>>>
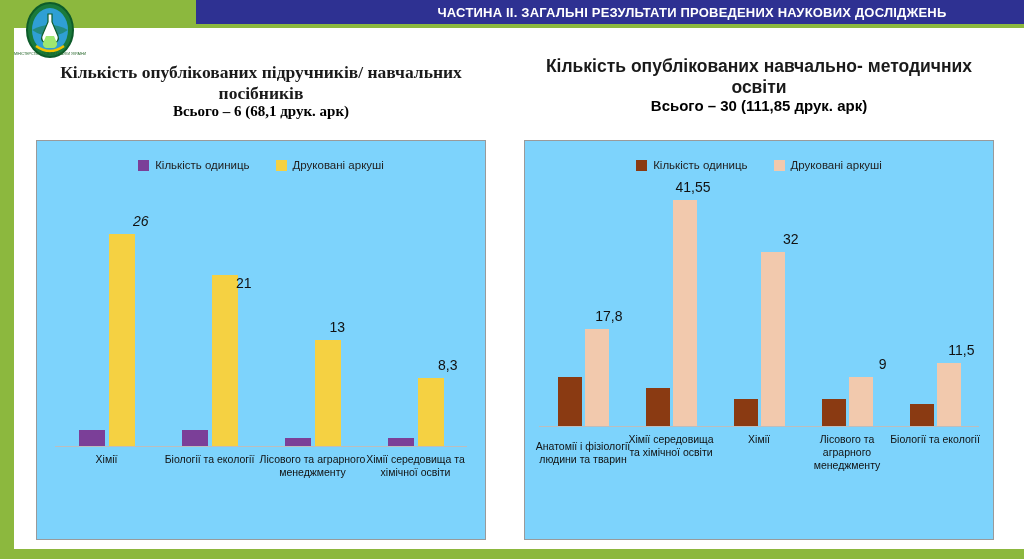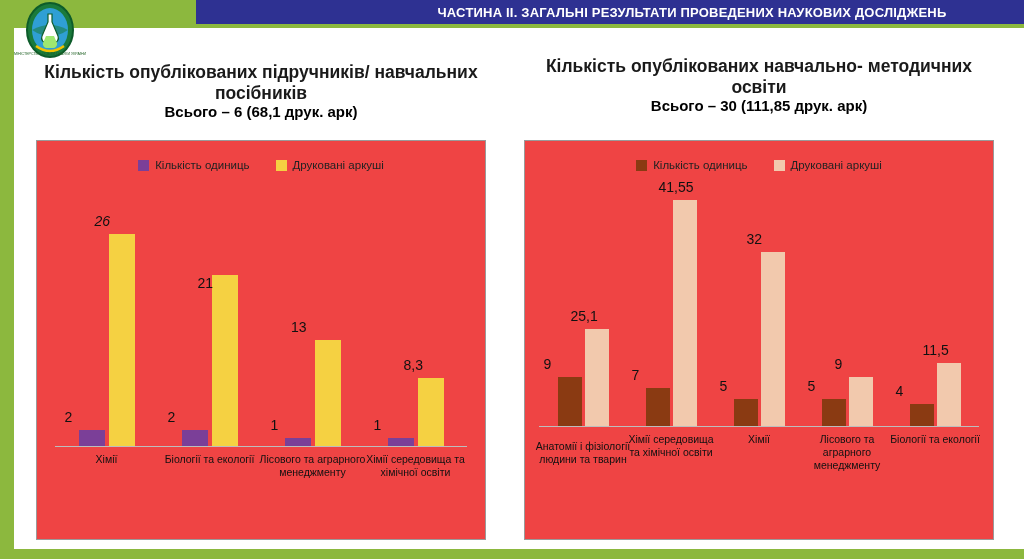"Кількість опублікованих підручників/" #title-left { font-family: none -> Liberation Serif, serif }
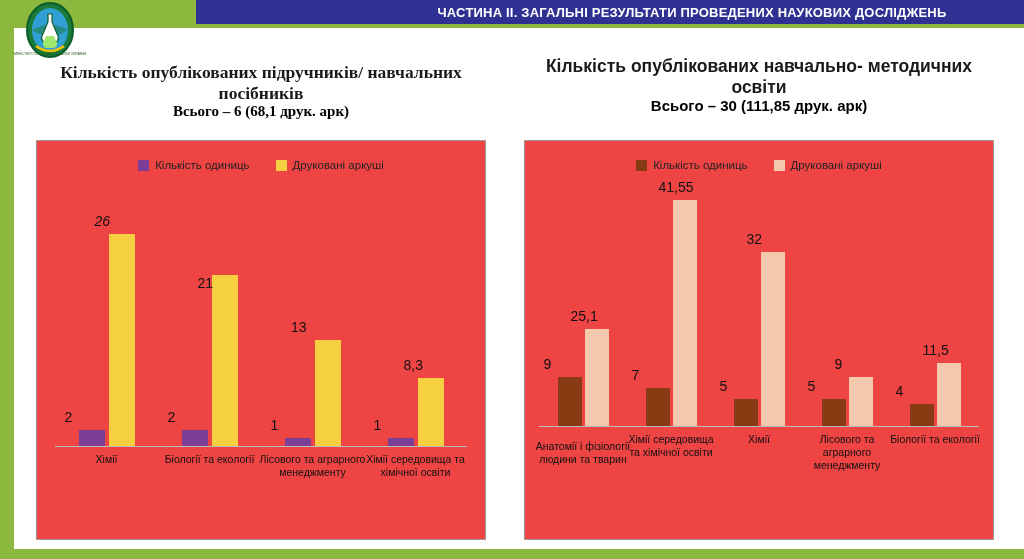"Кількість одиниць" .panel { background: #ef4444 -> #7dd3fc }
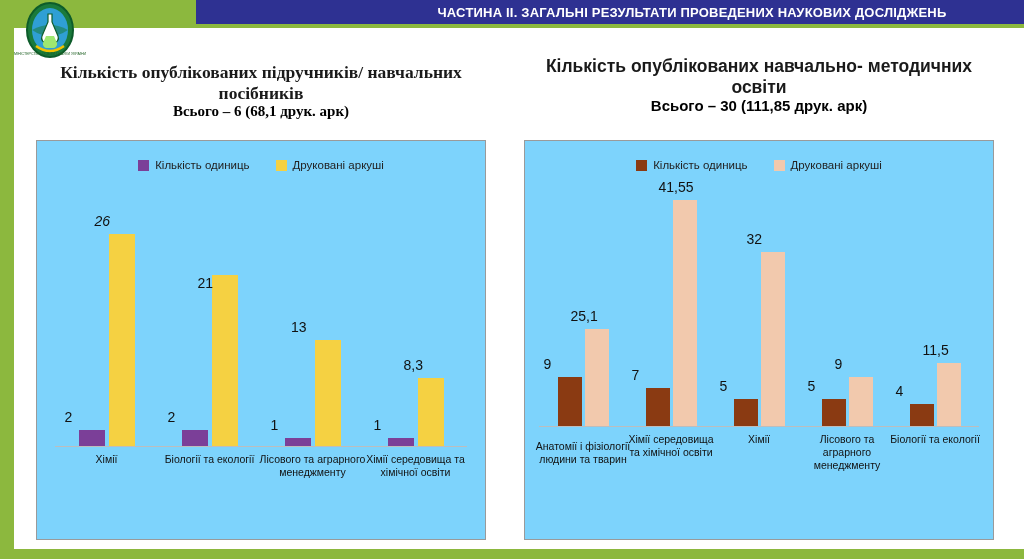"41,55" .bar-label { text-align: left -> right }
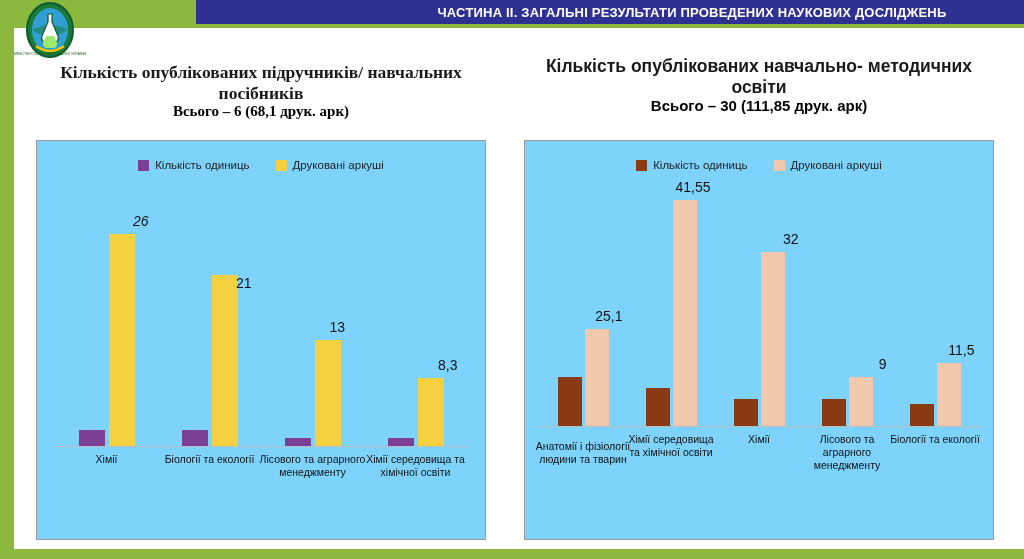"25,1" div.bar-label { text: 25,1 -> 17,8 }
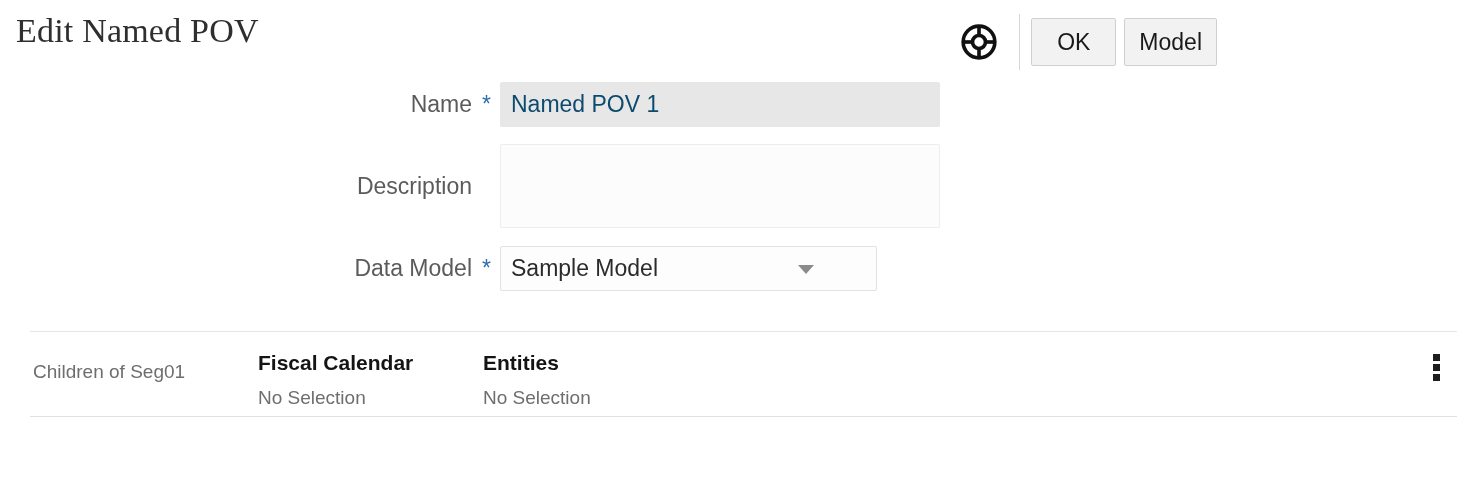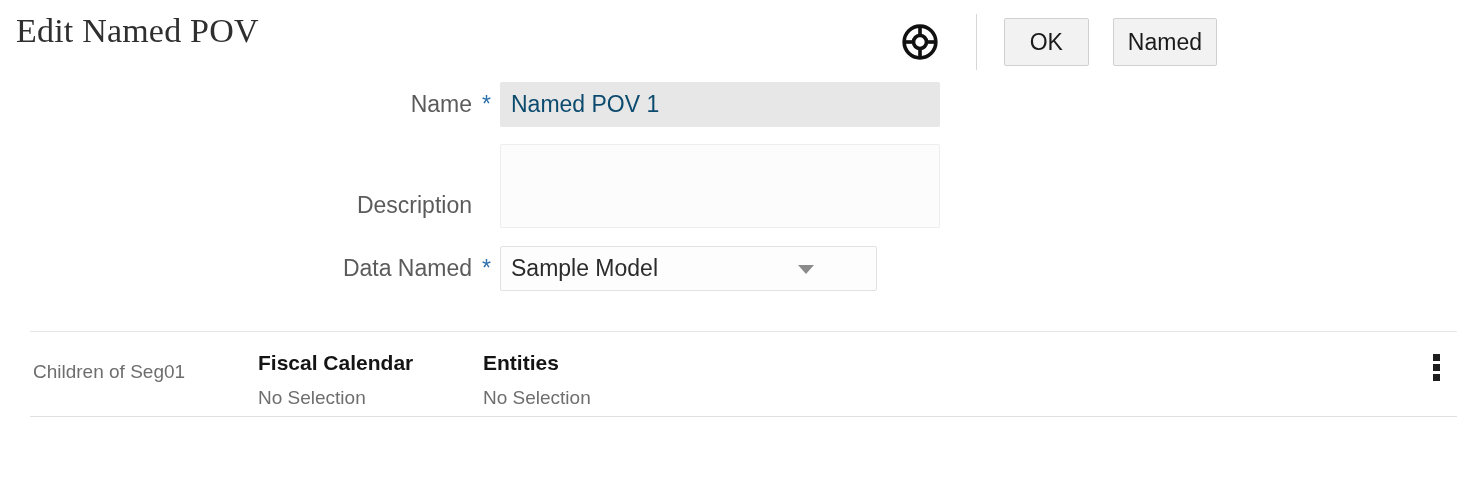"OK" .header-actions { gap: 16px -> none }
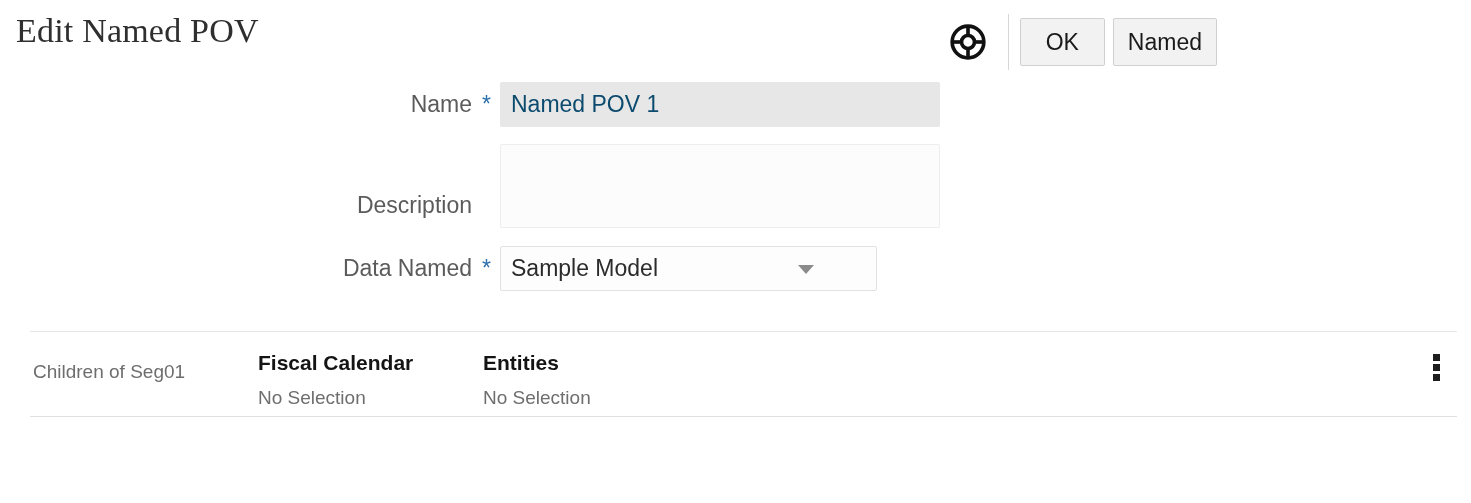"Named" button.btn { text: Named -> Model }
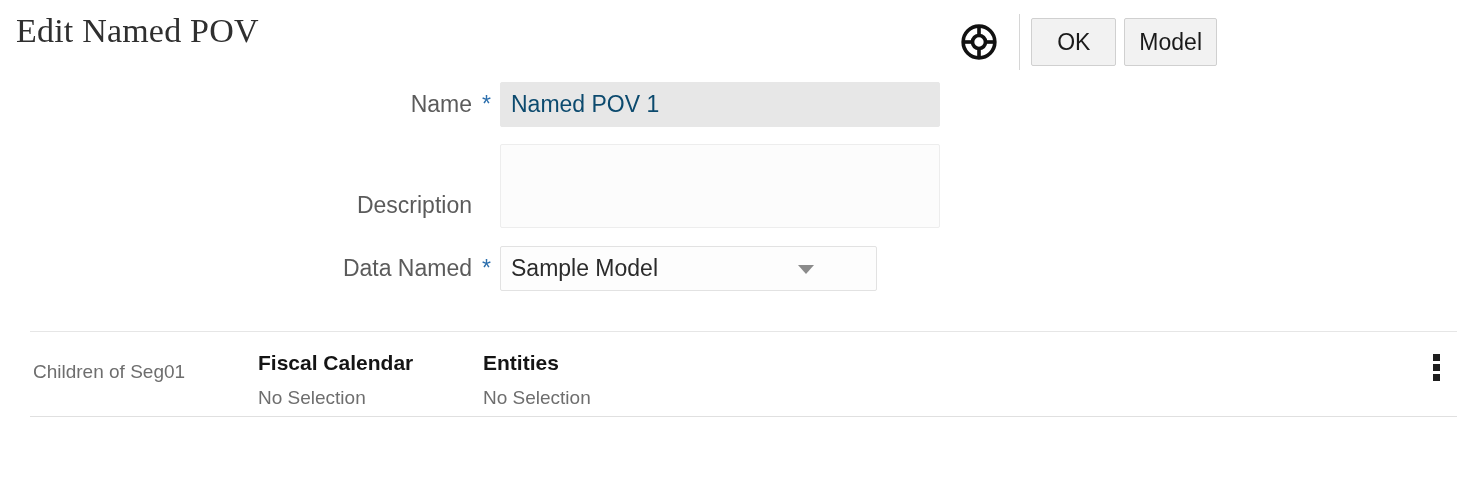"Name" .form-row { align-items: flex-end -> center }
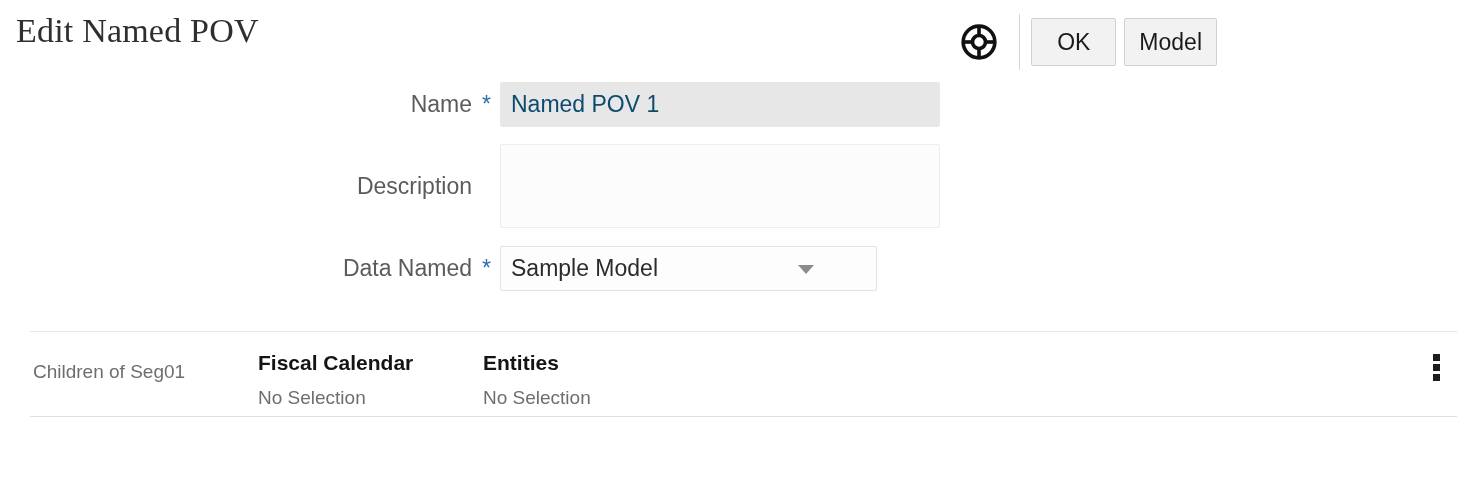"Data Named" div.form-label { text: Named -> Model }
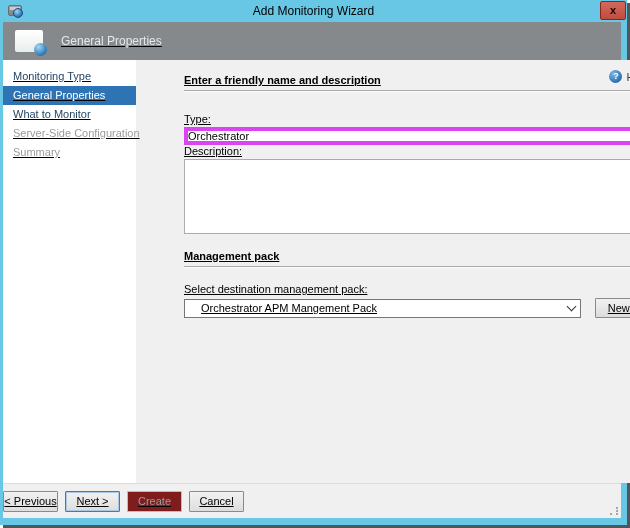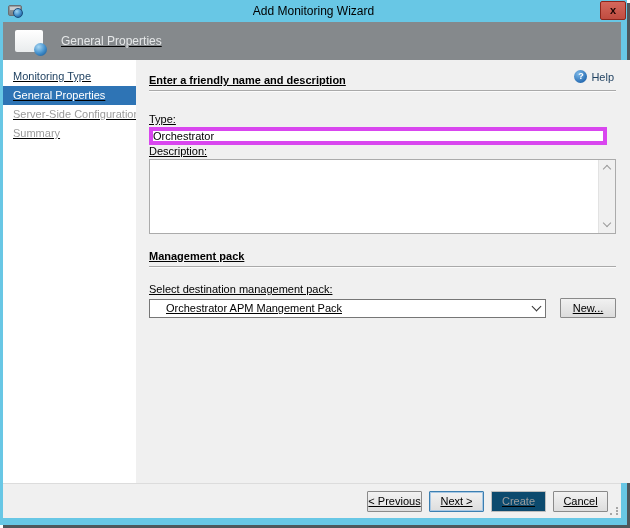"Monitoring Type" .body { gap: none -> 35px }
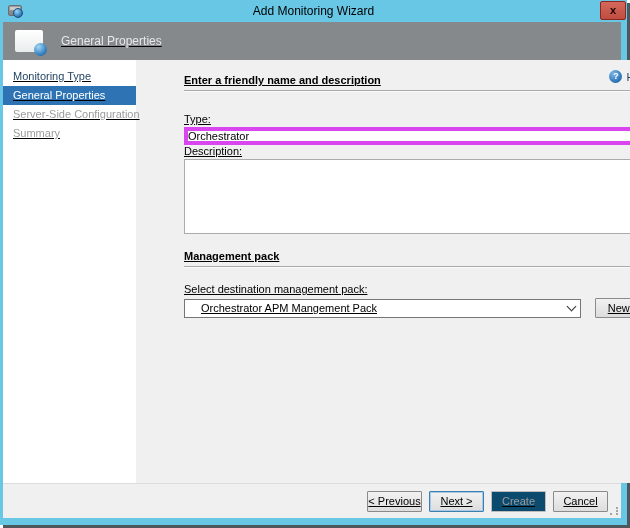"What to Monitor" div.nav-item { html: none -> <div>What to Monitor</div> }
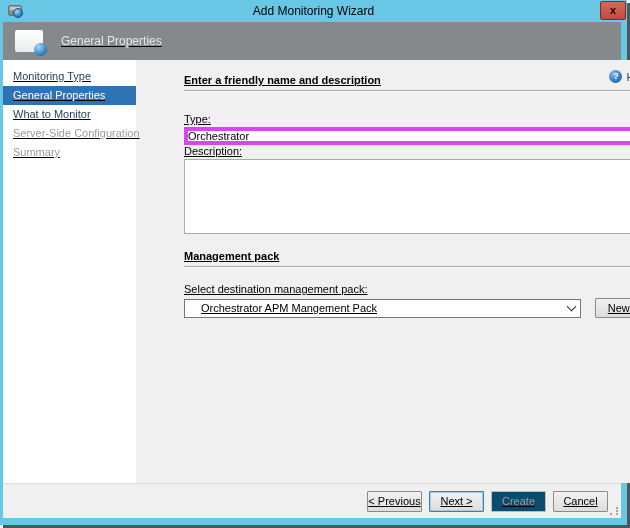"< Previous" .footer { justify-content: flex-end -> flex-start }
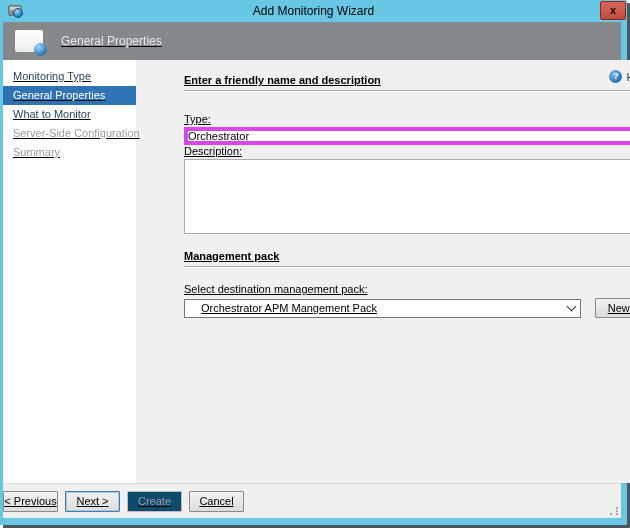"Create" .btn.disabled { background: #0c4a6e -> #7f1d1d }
<<<
## Task prompt
Only the lines from the one that holds "html: none ->" through the end of the records above should be printed again, exactly as they are. Leave out the pictures.

## Written response
"What to Monitor" div.nav-item { html: none -> <div>What to Monitor</div> }
"< Previous" .footer { justify-content: flex-end -> flex-start }
"Create" .btn.disabled { background: #0c4a6e -> #7f1d1d }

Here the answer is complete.